Let’s examine whether the best Forex spreads occur during weekdays, how weekends change the picture, and what traders should know to avoid paying unnecessary costs.
What happens to spreads during weekdays
During the week, especially during the main trading sessions, forex spreads are typically narrow. This is when liquidity is at its highest. The London and New York overlap is considered the golden hour of trading, especially for major pairs.
Brokers compete to offer the best Forex spreads during this time to attract high-volume traders. You’ll often see EUR/USD with spreads as low as 0.1 to 0.3 pips on ECN accounts. Execution is fast, order depth is deep, and costs are predictable.
How weekends change everything
Technically, the forex market is closed on weekends. Most retail platforms shut down after 5 PM EST on Friday and reopen Sunday evening. But price gaps and early-week volatility begin before the official open, especially in Asian markets.

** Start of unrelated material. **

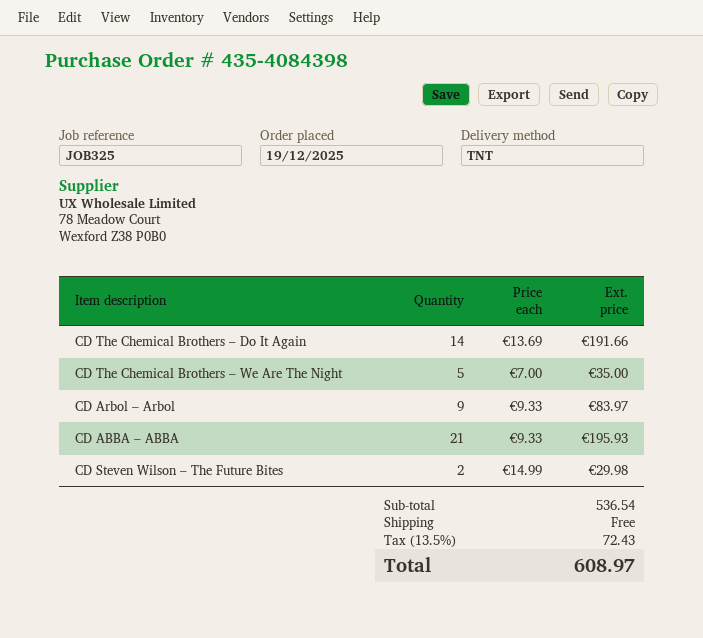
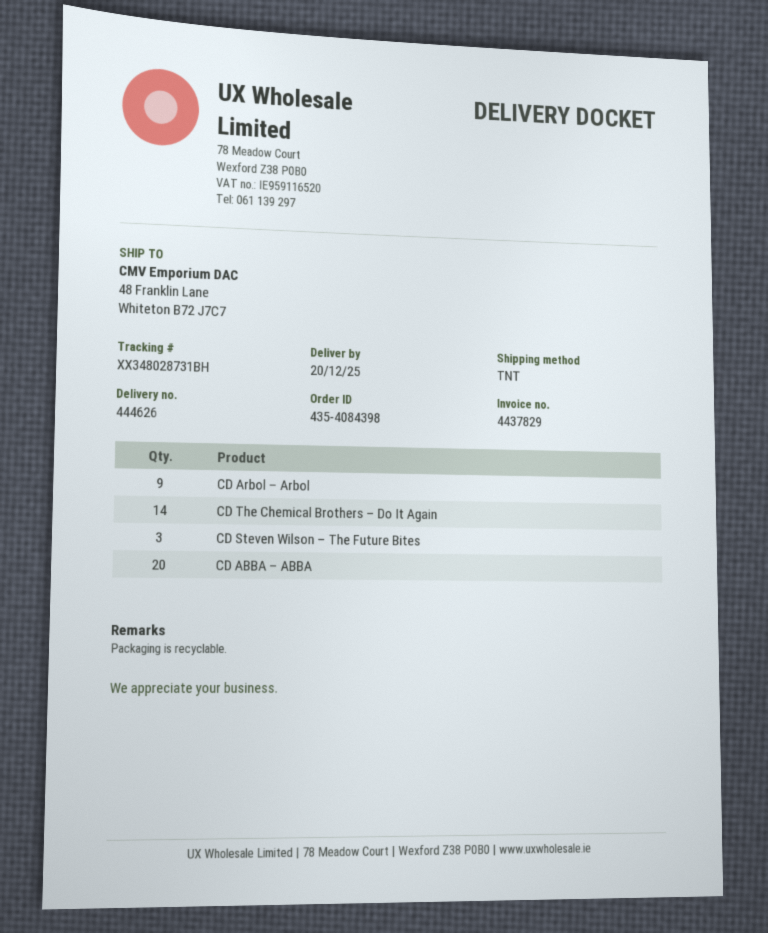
CD The Chemical Brothers – We Are The Night: 5 -> none
CD ABBA – ABBA: 21 -> 20
CD Steven Wilson – The Future Bites: 2 -> 3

During these reopening hours, spreads are at their widest. Liquidity is low, and brokers adjust their pricing to reflect the uncertainty. This is not the time to expect the best Forex spreads. In fact, spreads on even liquid pairs like GBP/USD can widen to 5 pips or more during this period.
Why weekend gaps affect spreads
Gaps happen when the market reopens at a different level than where it closed. Since no trading occurs between these times, brokers prepare for risk by widening spreads. This protects them from price shocks as liquidity returns and quotes begin flowing again.

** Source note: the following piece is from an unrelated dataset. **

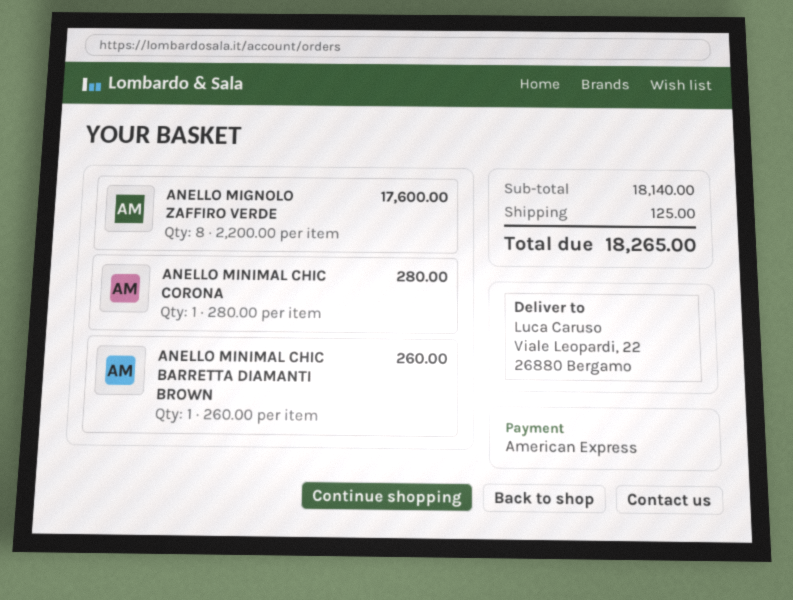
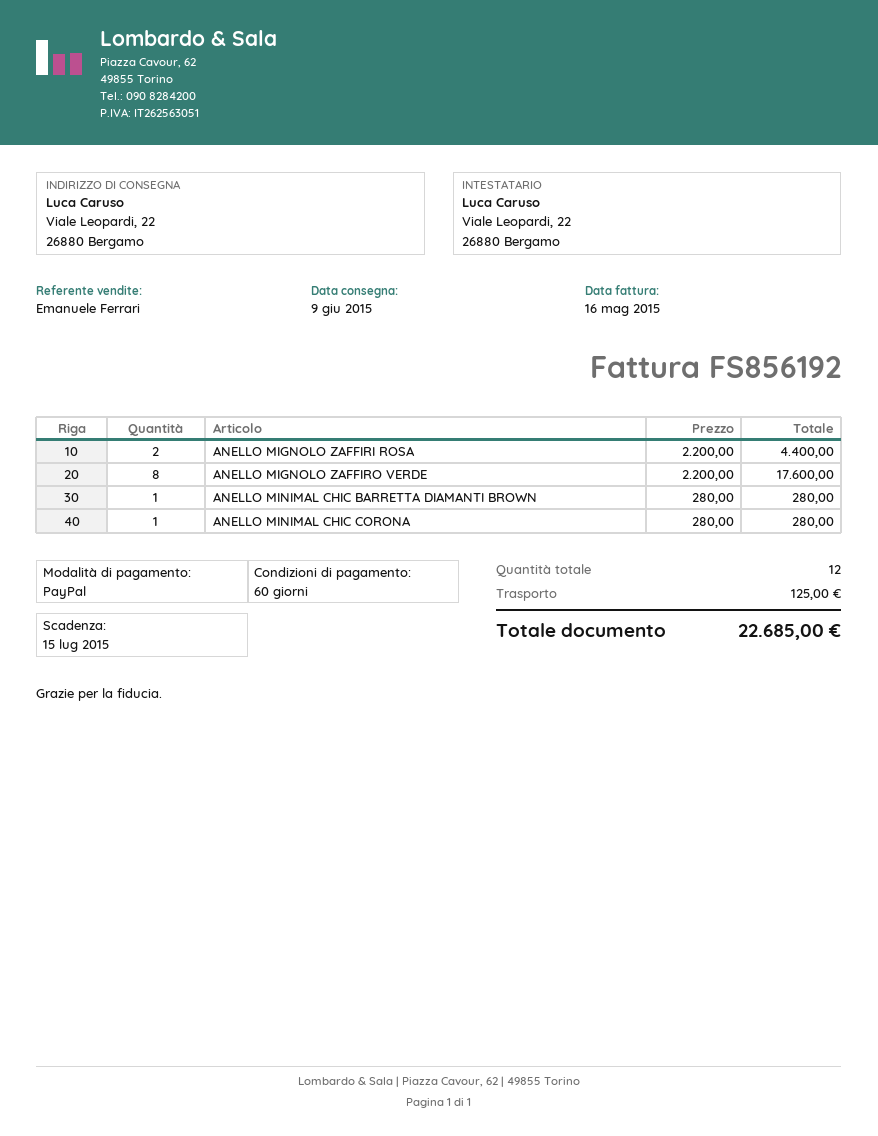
payment method: American Express -> PayPal
ANELLO MINIMAL CHIC BARRETTA DIAMANTI BROWN: 1 x 260.00 = 260.00 -> 1 x 280.00 = 280.00
ANELLO MIGNOLO ZAFFIRI ROSA: none -> 2 x 2200.00 = 4400.00
total: 18265.00 -> 22685.00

If you place trades during the weekend open, expect slippage and less control over your entry price.
Should you ever trade around the weekend?
There are reasons some traders target Sunday evening:
- They want to catch price gaps
- They hold long-term positions and expect minimal impact
- They are trading off fundamental news that broke over the weekend
But for most short-term strategies, the risk of poor fills and wide spreads outweighs any potential upside. If your strategy depends on fast entries, low cost, and accurate execution, the best Forex spreads will always be during regular weekday trading hours.
Tips for better spread control based on the calendar
- Close trades before Friday’s market close to avoid weekend risk
- Avoid placing pending orders before Sunday night’s open
- Focus your trading sessions during the London open, New York open, or the overlap between them
- Use your trading platform’s spread tracker to compare spread width across days of the week
The forex market is open nearly 24 hours during the week but not all hours are created equal. The difference in spreads between weekday trading and weekend transitions can be dramatic.
To get the best Forex spreads, align your trades with periods of peak liquidity, and steer clear of the thin, volatile windows that bookend the weekend. Timing your trades this way could save you dozens, even hundreds, of pips over the course of a year without changing anything about your strategy itself.